Il obtient son baccalauréat en 1900 et entre à l’université de Vienne pour y étudier la philosophie et l’histoire. Il termine son doctorat en 1904. Son choix, quant à son avenir, est fait : ce sera l’écriture. De plus, déjà il a l’âme vagabonde.
Ses premières publications
A l’âge de 19 ans, Stefan Zweig publie ses poésies et ses premières nouvelles.
Il envoie un manuscrit à une maison d’édition allemande Schuster & Löffler, de l’ouvrage de poésie intitulé Silberne Saiten (Cordes d’argent en 1901). Puis Les Couronnes précoces en 1906.
Ses nouvelles paraissent dans un journal allemand, le Berliner Illustrierte Zeitung, ainsi qu’en feuilleton dans le Neue Freie Presse, un quotidien austro-hongrois.
C’est en 1920 qu’il obtient son premier succès avec Amok, puis Lettre à une inconnue en 1922.
Vienne, ville de culture
Vienne est une ville multiculturelle. Encore adolescent, Stefan Zweig avec ses amis lit les journaux du monde entier dans les cafés. Dans toutes les couches de la population on retrouve le goût des arts et du théâtre.
« Car chaque sou de notre argent de poche, nous le dépensions en billets de théâtre ou de concert, ou encore en livres, et nous étions d’autre part peu soucieux de plaire aux jeunes filles : nous aspirions à en imposer à de plus hautes instances. »
Stefan Zweig fait partie du mouvement Jung Vien (Jeune Vienne). Il côtoie les membres de ce mouvement, comme Hermann Bahr, Arthur Schnitzler et Felix Salten.

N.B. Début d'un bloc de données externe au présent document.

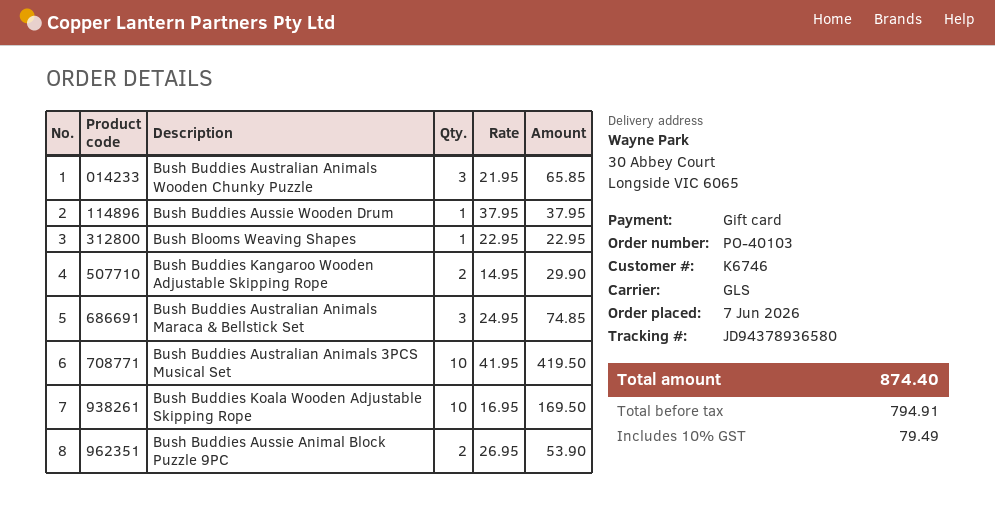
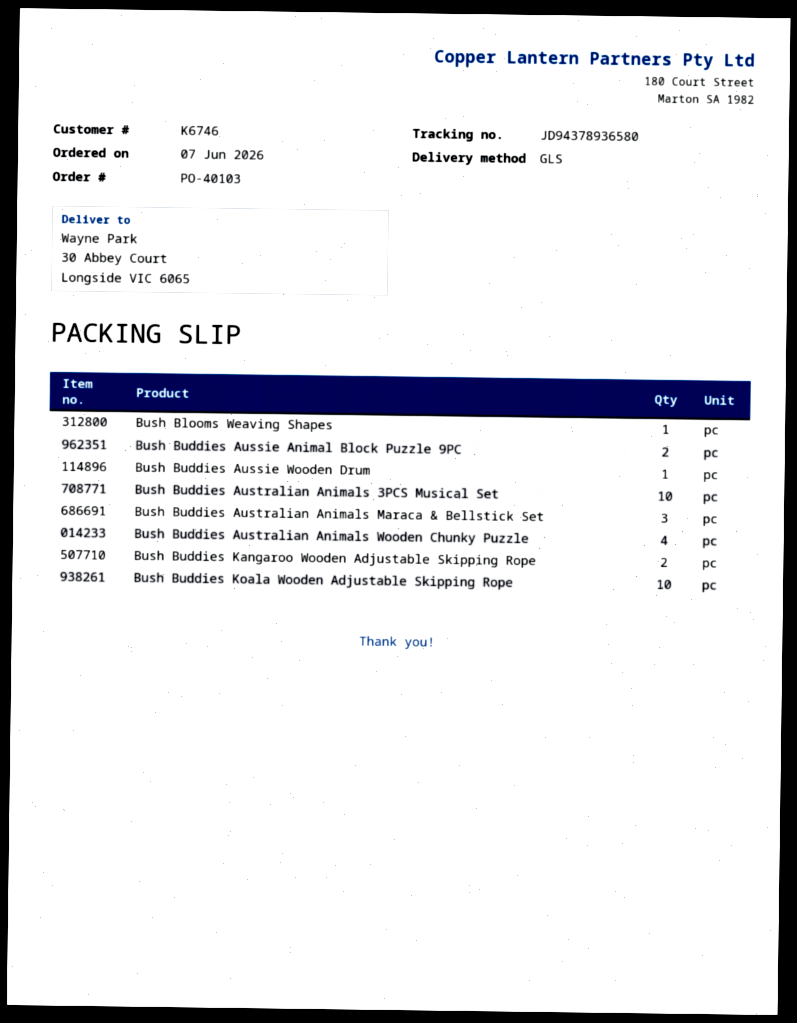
Bush Buddies Australian Animals Wooden Chunky Puzzle: 3 -> 4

Dans Le Monde d’hier, il écrit :
« Il n’y avait guère de ville en Europe où l’aspiration à la culture fût plus passionnée qu’à Vienne. »
Les cafés de Vienne :
« … on doit savoir que les cafés, à Vienne, constituent une institution d’un genre particulier, qui ne peut se comparer à aucune autre au monde. Ce sont en quelque sorte des clubs démocratiques accessibles à tous pour le prix modique d’une tasse de café et où chaque hôte, en échange de cette petite obole, peut rester assis pendant des heures, discuter, écrire, jouer aux cartes, recevoir sa correspondance et surtout consommer un nombre illimité de journaux et de revues. »
Goûts pour la littérature :
« Si je me demande aujourd’hui quand nous trouvions le temps de lire tous ces livres, alors que nos journées étaient déjà si remplies par nos heures de classe et nos leçons particulières, je me rends parfaitement compte que cela se faisait au détriment de notre sommeil et donc de notre fraîcheur corporelle. »
Il trouve malgré tout Vienne sclérosé. A Vienne, comme ailleurs, il faut avoir l’air vieux pour être respectable : se laisser pousser la barbe, avoir de l’embonpoint, les femmes sont torturées pas des corsets. La fantaisie n’est pas permise, les mœurs sont stricts, le sexe est tabou. Il écrit sur les hommes de l’époque :
« Ils marchaient à pas lents et mesurés et, en conversant, caressaient leur barbe, très soignée et souvent déjà grisonnante. Or les cheveux gris étaient un nouveau signe de dignité, et un homme « posé » évitait avec soin, comme inconvenant, les gestes et la pétulance de la jeunesse. »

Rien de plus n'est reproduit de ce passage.